Hanya posisi ULN pemerintah yang turun untuk kategori utang jangka pendek. Per Januari lalu, berdasarkan jangka waktu sisa, posisi ULN jangka pendek pemerintah adalah US$11,82 miliar per Januari lalu, turun 22,4% year-on-year.
Sejauh ini, ULN Indonesia didominasi oleh utang dalam denominasi dolar AS di mana persentasenya mencapai 66,5% dari total utang luar negeri. Alhasil, naik turunnya kurs dolar AS akan berpengaruh langsung terhadap besar kecil beban utang yang ditanggung perekonomian RI. Selain dolar AS, utang valas juga didominasi oleh mata uang asing lain seperti euro, yen Jepang, yuan China dan lain sebagainya.
Sementara utang luar negeri jatuh tempo dalam denominasi dolar AS yang nilainya besar tentu bisa mempengaruhi kondisi supply demand valas di pasar. Bila nilai yang jatuh tempo melonjak cukup besar di satu waktu ketika suplai valas di pasar tidak cukup banyak, nilai rupiah bisa tertekan permintaan dolar AS yang tinggi. Begitu juga sebaliknya. Menempuh upaya hedging valas lazim menjadi jalan keluar bagi debitur agar kebutuhan dolar AS untuk membayar utang jatuh tempo bisa dipenuhi dan diperkecil risiko biayanya.

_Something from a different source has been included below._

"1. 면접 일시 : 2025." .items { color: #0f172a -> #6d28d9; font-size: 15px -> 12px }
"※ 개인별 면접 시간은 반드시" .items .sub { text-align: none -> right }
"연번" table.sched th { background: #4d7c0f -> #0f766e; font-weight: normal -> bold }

Dalam penjelasannya, Bank Indonesia menilai struktur utang luar negeri RI tetap sehat. Indikasinya adalah rasio ULN Indonesia terhadap Produk Domestik Bruto (PDB) yang menurun menjadi 29,4% pada Januari dari 29,7% pada bulan sebelumnya. Selain itu, yang tak kalah penting, posisi ULN juga didominasi utang jangka panjang di mana nilainya mencapai 86,9% dari total ULN.
"Posisi ULN pemerintah relatif aman dan terkendali mengingat hampir seluruh ULN memiliki tenor jangka panjang dengan pangsa mencapai 99,9% dari total ULN pemerintah. Sedangkan ULN Swasta juga didominasi jangka panjang dengan pangsa mencapai 76,1% dari total ULN Swasta," jelas Erwin Haryono, Asisten Gubernur Bank Indonesia yang membawahi Departemen Komunikasi bank sentral, dikutip Rabu (3/4/2024).

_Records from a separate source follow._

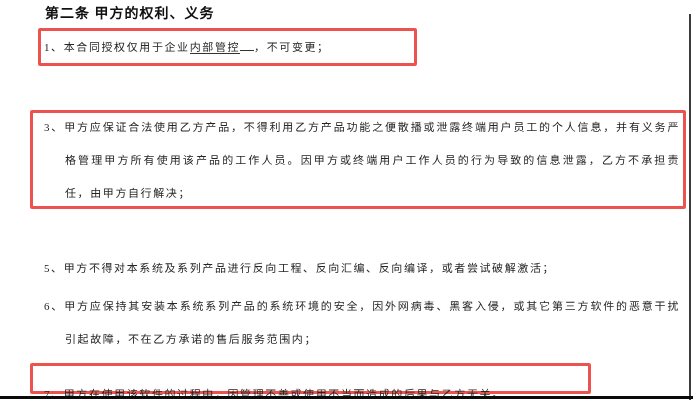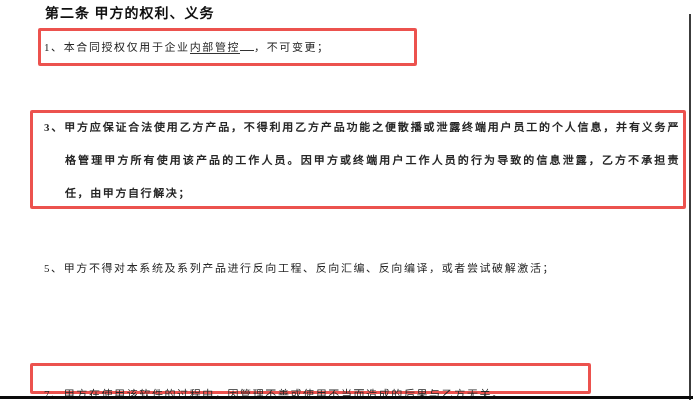"3、甲方应保证合法使用乙方产品，不得利用乙方产品功能之便散播或泄露终端用户员工的" .clause.multiline { font-weight: bold -> none }
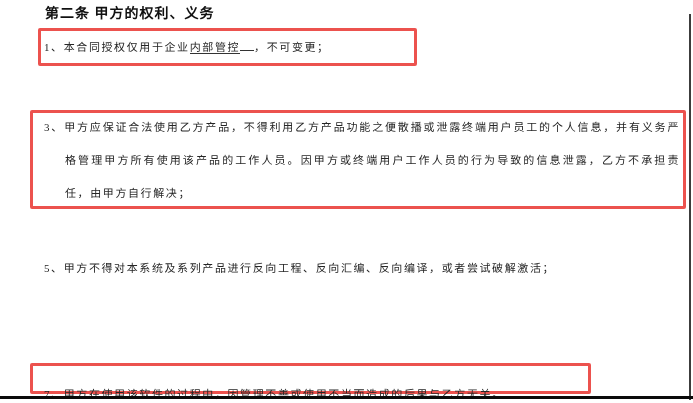"6、甲方应保持其安装本系统系列产品的系统环境的安全，因外网病毒、黑客入侵，或其它" div.clause { html: none -> <div> <span>6、</span><span>甲方应保持其安装本系统系列产品的系统环境的安全，因外网病毒、黑客入侵，或其它第三方软件的恶意干扰引起故障，不在乙方承诺的售后服务范围内；</span> </div> }
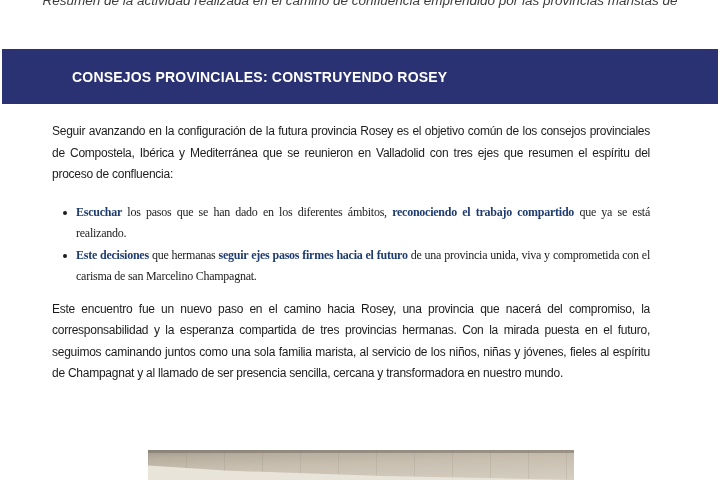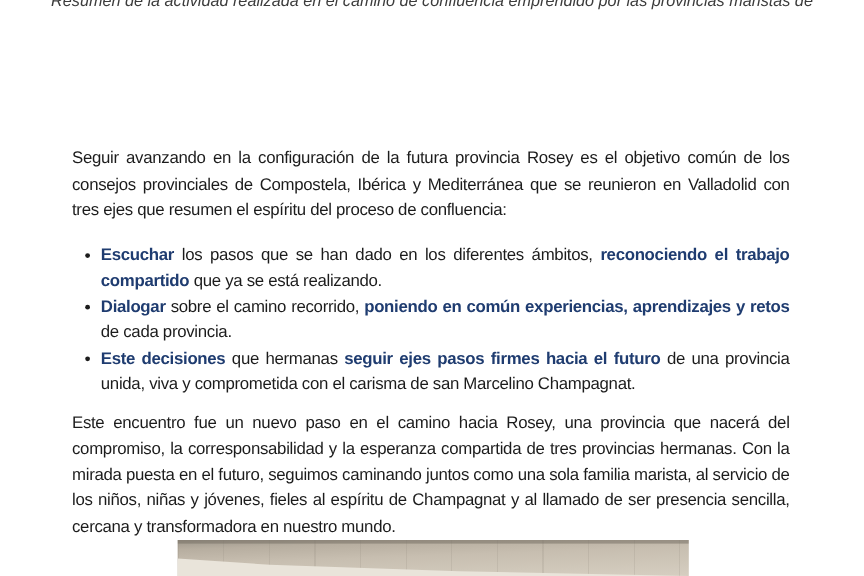"CONSEJOS PROVINCIALES: CONSTRUYENDO" div.banner { html: none -> <div> <span>CONSEJOS PROVINCIALES: CONSTRUYENDO ROSEY</span> </div> }
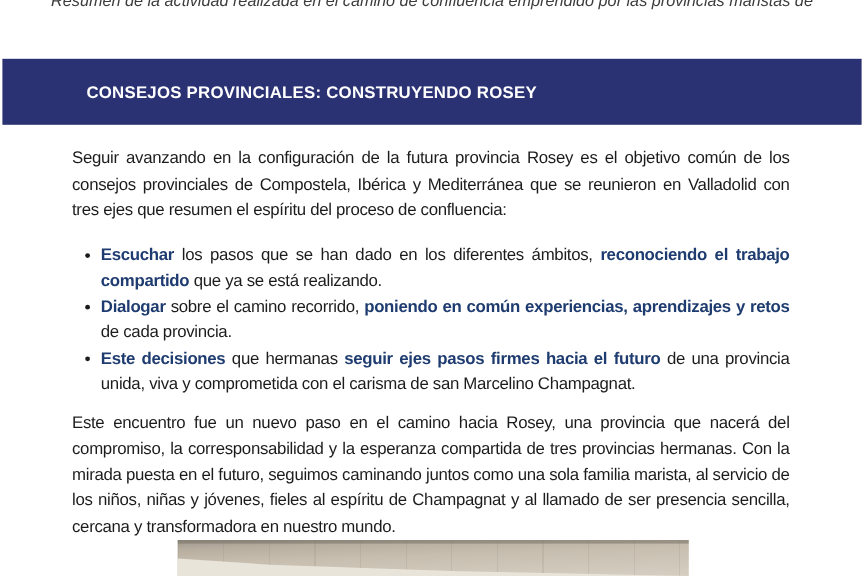"Seguir avanzando en la configuración" .content { font-size: 14px -> 12px; left: 60px -> 52px }
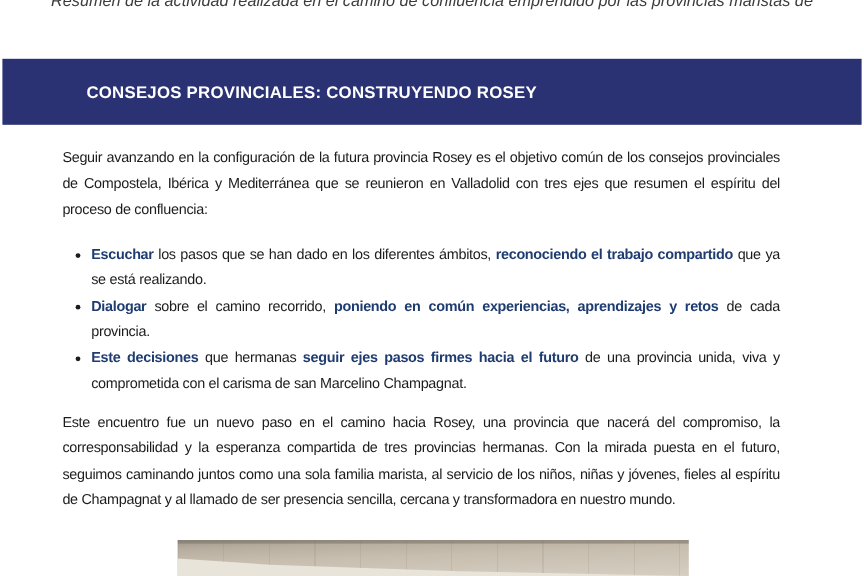"Escuchar los pasos que se" ul.bullets { font-family: none -> Liberation Serif, serif }
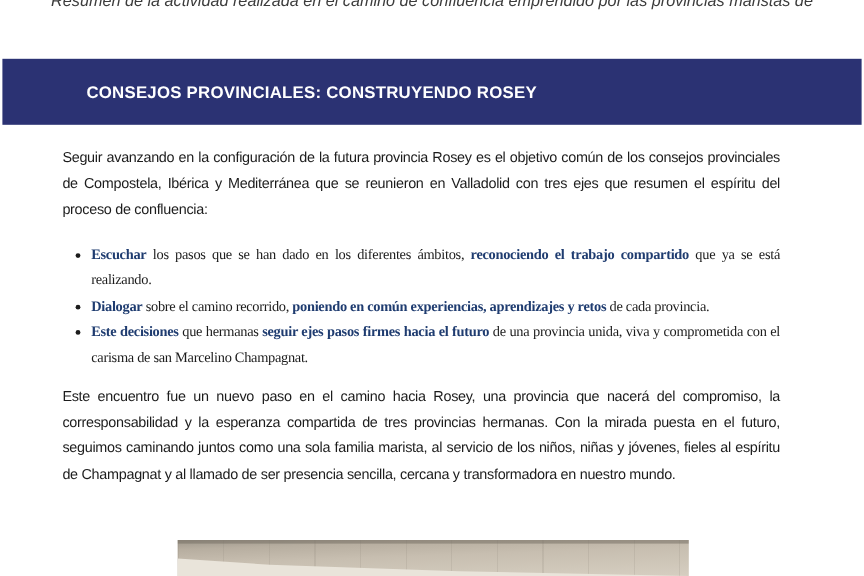"Dialogar sobre el camino recorrido," li { html: <li><span>Dialogar</span><span> sobre el camino recorrido, </span><span>poniendo en común experiencias, aprendizajes y retos</span><span> de cada provincia.</span></li> -> none }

Sampai akhir Januari lalu, total utang luar negeri RI mencapai US$405,73 miliar, setara dengan Rp6.464,9 triliun. Dari nilai utang sebesar itu, utang luar negeri pemerintah mencapai US$194,41 miliar, naik tipis 0,06% dibandingkan Januari 2023.
Sedangkan utang luar negeri bank sentral mencapai US$14,6 miliar, naik 56% year-on-year. Adapun utang luar negeri swasta pada Januari 2024 mencapai US$196,71 miliar, turun 2,6% dibanding periode yang sama tahun lalu.
Kelompok swasta BUMN mencatat posisi utang luar negeri sebesar US$48,54 miliar. Turun dibanding Desember sebesar US$48,72 miliar. Bila dibanding Januari 2023, penurunannya lebih besar lagi karena pada periode tersebut posisi ULN perusahaan milik negara mencapai US$53,81 miliar.
Pada 2023 lalu, posisi ULN yang jatuh tempo kurang dari setahun setara dengan 17,2% terhadap total utang luar negeri RI. Sementara rasio utang luar negeri jangka pendek dibandingkan dengan nilai cadangan devisa RI mencapai 47,8%, tertinggi sejak kuartal IV-2022.